Dans leurs programmes électoraux et interviews, presque tous les partis déclarent que des finances publiques saines sont très importantes. Cependant, pour la plupart des partis, cela ne se reflète pas dans leurs propositions concrètes. Les calculs du Bureau du Plan ont également confirmé que peu de partis s'intéressent réellement à un budget équilibré. Compte tenu de notre situation budgétaire, c'est stupéfiant.
Il ne s'agit pas de scénarios catastrophes. La Belgique ne fera pas faillite demain et nous ne deviendrons pas la Grèce de la mer du Nord.

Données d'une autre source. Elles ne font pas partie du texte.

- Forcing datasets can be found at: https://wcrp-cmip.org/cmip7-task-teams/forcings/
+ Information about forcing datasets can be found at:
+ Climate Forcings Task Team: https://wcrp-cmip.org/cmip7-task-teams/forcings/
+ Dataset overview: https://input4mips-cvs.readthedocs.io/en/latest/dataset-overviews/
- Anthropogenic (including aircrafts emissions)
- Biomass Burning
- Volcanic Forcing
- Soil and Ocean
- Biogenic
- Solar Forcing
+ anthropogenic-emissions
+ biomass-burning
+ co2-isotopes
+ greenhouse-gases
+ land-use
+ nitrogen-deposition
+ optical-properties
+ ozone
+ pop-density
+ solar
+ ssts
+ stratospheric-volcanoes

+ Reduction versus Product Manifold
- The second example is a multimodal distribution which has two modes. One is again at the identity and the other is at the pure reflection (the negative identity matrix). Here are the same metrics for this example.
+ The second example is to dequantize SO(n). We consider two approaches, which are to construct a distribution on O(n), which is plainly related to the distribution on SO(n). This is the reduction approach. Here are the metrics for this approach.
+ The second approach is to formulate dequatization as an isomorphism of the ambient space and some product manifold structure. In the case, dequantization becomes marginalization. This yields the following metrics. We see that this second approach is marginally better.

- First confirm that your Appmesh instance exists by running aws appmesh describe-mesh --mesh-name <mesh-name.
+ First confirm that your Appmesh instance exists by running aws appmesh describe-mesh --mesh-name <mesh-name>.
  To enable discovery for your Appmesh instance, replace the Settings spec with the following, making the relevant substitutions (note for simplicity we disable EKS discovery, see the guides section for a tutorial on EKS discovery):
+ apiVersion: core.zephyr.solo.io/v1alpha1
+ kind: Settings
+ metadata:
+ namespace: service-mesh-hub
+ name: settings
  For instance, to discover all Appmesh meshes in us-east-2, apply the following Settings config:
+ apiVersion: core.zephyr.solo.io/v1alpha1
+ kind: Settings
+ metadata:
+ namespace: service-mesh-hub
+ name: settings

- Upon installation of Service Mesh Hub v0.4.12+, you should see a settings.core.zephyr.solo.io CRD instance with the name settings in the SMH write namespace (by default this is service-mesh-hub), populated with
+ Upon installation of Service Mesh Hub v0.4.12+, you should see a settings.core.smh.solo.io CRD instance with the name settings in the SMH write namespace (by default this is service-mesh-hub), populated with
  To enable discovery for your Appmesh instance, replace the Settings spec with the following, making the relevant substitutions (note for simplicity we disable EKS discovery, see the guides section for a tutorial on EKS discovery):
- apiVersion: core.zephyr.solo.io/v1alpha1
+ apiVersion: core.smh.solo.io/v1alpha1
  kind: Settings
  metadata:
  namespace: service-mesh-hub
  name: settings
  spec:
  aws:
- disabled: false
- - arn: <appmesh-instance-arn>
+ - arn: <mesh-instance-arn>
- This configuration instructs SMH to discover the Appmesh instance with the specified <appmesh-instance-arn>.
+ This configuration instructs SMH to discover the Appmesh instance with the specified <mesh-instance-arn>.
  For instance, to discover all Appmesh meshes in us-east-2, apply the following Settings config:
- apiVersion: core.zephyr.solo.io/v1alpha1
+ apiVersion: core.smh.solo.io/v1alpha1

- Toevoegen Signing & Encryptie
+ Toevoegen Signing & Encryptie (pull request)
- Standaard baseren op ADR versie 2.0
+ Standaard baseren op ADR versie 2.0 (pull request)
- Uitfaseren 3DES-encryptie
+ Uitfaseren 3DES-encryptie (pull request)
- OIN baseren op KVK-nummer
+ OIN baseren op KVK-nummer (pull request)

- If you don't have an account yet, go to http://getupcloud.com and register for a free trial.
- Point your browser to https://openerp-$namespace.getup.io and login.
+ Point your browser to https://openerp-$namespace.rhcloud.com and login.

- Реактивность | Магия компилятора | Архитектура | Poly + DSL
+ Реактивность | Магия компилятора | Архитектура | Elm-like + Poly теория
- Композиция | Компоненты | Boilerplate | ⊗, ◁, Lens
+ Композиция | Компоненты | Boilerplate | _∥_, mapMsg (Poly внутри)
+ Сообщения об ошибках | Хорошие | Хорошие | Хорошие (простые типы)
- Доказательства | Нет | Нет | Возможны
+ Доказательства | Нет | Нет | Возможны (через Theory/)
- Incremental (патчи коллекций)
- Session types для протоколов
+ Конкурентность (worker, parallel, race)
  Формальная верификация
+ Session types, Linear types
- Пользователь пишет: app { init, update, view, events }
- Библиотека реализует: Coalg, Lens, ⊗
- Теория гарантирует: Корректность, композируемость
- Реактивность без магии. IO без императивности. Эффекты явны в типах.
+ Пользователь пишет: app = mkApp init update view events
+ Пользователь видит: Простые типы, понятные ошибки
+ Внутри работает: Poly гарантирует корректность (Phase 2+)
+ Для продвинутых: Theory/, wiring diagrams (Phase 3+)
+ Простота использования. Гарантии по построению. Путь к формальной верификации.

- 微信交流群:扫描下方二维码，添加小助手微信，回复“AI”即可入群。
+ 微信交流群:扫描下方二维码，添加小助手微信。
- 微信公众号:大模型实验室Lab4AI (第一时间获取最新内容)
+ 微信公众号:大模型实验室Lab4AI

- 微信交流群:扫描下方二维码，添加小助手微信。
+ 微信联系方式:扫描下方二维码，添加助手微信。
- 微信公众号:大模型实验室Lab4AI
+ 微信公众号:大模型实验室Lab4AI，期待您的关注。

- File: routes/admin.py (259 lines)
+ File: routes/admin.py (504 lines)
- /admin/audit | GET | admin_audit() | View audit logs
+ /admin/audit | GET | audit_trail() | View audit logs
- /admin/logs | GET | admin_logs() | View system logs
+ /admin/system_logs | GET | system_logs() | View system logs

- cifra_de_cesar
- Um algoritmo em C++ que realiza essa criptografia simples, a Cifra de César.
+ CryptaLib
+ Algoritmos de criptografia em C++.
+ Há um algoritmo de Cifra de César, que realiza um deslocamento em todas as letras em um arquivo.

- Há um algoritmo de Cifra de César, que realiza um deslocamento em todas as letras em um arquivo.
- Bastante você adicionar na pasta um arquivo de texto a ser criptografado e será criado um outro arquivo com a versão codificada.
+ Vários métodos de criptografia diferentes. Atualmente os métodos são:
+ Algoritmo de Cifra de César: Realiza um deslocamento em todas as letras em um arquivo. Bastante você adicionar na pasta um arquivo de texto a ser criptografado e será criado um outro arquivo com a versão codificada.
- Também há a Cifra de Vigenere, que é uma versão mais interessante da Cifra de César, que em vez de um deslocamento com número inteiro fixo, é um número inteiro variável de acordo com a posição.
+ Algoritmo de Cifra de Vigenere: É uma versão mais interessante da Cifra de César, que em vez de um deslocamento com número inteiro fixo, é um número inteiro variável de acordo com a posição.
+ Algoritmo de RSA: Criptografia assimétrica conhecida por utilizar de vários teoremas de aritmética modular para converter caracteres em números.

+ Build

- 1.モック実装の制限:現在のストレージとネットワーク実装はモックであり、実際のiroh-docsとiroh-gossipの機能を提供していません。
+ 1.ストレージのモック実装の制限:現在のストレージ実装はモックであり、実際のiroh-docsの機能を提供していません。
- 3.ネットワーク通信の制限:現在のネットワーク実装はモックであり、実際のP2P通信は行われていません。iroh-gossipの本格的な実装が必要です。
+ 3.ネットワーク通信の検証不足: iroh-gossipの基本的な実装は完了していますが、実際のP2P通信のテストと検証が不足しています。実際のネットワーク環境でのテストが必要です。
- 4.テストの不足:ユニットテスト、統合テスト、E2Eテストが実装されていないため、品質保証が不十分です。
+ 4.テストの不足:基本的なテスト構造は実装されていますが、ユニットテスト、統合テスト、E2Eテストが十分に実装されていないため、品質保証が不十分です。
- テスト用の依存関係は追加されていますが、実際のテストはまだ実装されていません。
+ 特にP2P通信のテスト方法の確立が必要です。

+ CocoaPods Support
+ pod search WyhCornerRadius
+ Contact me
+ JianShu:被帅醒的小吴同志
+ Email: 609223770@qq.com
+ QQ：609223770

Mais nous serons bientôt sous la pression de l'Europe pour remettre nos finances publiques en ordre, même si cela ne semble plus impressionner nos politiciens. Des finances publiques saines doivent être notre priorité, non pour l'Europe, mais pour nous-mêmes. Avec nos finances publiques actuelles fragiles, nous n'avons plus de marges de manœuvre pour faire face au vieillissement de la population ou à d'autres défis structurels, ni pour réagir à de nouvelles crises.
C'est pourquoi nous devons ramener nos finances publiques à une situation normale en temps économique normal. Cela nécessite un effort d'au moins 20 milliards. Cela rend le contexte budgétaire de la prochaine législature totalement différent de celui de toute nouvelle législature au cours des 40 dernières années. Cela ne se reflète pas dans la campagne électorale actuelle, avec la traditionnelle longue liste de promesses coûteuses. Mais cela deviendra évident après le 9 juin.